ACTION ITEM:
Repeat the listing below in full, exactly.

● ● ● ● ● ● ●

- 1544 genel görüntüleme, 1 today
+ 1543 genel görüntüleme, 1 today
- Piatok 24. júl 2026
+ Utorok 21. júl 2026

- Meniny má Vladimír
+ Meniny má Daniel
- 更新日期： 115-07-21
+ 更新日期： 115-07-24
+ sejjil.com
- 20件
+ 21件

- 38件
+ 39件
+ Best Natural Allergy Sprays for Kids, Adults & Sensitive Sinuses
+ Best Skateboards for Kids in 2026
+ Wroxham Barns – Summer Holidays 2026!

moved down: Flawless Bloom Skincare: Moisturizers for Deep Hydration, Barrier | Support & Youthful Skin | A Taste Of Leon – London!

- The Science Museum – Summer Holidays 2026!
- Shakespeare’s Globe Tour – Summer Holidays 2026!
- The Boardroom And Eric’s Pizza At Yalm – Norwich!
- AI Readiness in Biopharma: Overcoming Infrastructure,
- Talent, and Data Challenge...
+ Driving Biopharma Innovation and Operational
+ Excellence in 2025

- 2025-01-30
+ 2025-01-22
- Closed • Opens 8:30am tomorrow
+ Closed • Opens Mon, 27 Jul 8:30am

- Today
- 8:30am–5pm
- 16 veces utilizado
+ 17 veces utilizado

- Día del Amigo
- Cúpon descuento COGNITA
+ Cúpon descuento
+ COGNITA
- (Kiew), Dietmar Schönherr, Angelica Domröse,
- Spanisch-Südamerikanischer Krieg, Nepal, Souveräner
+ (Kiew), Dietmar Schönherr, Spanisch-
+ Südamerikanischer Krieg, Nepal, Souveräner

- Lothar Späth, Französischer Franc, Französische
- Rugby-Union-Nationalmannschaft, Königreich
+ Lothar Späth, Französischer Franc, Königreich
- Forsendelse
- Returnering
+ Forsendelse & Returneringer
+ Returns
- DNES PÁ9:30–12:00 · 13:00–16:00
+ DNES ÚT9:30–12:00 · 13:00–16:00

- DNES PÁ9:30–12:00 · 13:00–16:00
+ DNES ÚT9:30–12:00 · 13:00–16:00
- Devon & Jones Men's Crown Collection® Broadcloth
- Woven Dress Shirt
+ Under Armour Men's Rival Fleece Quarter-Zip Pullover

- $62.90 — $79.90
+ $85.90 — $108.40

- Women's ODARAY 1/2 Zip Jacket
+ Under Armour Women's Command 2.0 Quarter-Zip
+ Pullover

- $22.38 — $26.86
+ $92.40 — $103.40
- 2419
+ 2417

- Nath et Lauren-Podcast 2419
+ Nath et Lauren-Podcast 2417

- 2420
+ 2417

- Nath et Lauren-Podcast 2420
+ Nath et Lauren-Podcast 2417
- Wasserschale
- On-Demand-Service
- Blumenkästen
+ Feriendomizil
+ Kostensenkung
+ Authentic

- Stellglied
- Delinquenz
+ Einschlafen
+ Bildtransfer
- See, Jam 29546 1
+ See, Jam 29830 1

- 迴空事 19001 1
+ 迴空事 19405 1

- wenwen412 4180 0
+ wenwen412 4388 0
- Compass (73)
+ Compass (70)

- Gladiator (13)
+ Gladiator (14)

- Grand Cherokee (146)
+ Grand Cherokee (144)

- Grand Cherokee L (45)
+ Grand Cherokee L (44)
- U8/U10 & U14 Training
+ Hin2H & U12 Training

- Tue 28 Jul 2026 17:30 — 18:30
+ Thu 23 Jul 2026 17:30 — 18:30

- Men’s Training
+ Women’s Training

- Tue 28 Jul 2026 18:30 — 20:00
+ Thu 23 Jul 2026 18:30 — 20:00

● ● ● ● ● ● ●

WRITTEN SOLUTION:
- 1544 genel görüntüleme, 1 today
+ 1543 genel görüntüleme, 1 today
- Piatok 24. júl 2026
+ Utorok 21. júl 2026

- Meniny má Vladimír
+ Meniny má Daniel
- 更新日期： 115-07-21
+ 更新日期： 115-07-24
+ sejjil.com
- 20件
+ 21件

- 38件
+ 39件
+ Best Natural Allergy Sprays for Kids, Adults & Sensitive Sinuses
+ Best Skateboards for Kids in 2026
+ Wroxham Barns – Summer Holidays 2026!

moved down: Flawless Bloom Skincare: Moisturizers for Deep Hydration, Barrier | Support & Youthful Skin | A Taste Of Leon – London!

- The Science Museum – Summer Holidays 2026!
- Shakespeare’s Globe Tour – Summer Holidays 2026!
- The Boardroom And Eric’s Pizza At Yalm – Norwich!
- AI Readiness in Biopharma: Overcoming Infrastructure,
- Talent, and Data Challenge...
+ Driving Biopharma Innovation and Operational
+ Excellence in 2025

- 2025-01-30
+ 2025-01-22
- Closed • Opens 8:30am tomorrow
+ Closed • Opens Mon, 27 Jul 8:30am

- Today
- 8:30am–5pm
- 16 veces utilizado
+ 17 veces utilizado

- Día del Amigo
- Cúpon descuento COGNITA
+ Cúpon descuento
+ COGNITA
- (Kiew), Dietmar Schönherr, Angelica Domröse,
- Spanisch-Südamerikanischer Krieg, Nepal, Souveräner
+ (Kiew), Dietmar Schönherr, Spanisch-
+ Südamerikanischer Krieg, Nepal, Souveräner

- Lothar Späth, Französischer Franc, Französische
- Rugby-Union-Nationalmannschaft, Königreich
+ Lothar Späth, Französischer Franc, Königreich
- Forsendelse
- Returnering
+ Forsendelse & Returneringer
+ Returns
- DNES PÁ9:30–12:00 · 13:00–16:00
+ DNES ÚT9:30–12:00 · 13:00–16:00

- DNES PÁ9:30–12:00 · 13:00–16:00
+ DNES ÚT9:30–12:00 · 13:00–16:00
- Devon & Jones Men's Crown Collection® Broadcloth
- Woven Dress Shirt
+ Under Armour Men's Rival Fleece Quarter-Zip Pullover

- $62.90 — $79.90
+ $85.90 — $108.40

- Women's ODARAY 1/2 Zip Jacket
+ Under Armour Women's Command 2.0 Quarter-Zip
+ Pullover

- $22.38 — $26.86
+ $92.40 — $103.40
- 2419
+ 2417

- Nath et Lauren-Podcast 2419
+ Nath et Lauren-Podcast 2417

- 2420
+ 2417

- Nath et Lauren-Podcast 2420
+ Nath et Lauren-Podcast 2417
- Wasserschale
- On-Demand-Service
- Blumenkästen
+ Feriendomizil
+ Kostensenkung
+ Authentic

- Stellglied
- Delinquenz
+ Einschlafen
+ Bildtransfer
- See, Jam 29546 1
+ See, Jam 29830 1

- 迴空事 19001 1
+ 迴空事 19405 1

- wenwen412 4180 0
+ wenwen412 4388 0
- Compass (73)
+ Compass (70)

- Gladiator (13)
+ Gladiator (14)

- Grand Cherokee (146)
+ Grand Cherokee (144)

- Grand Cherokee L (45)
+ Grand Cherokee L (44)
- U8/U10 & U14 Training
+ Hin2H & U12 Training

- Tue 28 Jul 2026 17:30 — 18:30
+ Thu 23 Jul 2026 17:30 — 18:30

- Men’s Training
+ Women’s Training

- Tue 28 Jul 2026 18:30 — 20:00
+ Thu 23 Jul 2026 18:30 — 20:00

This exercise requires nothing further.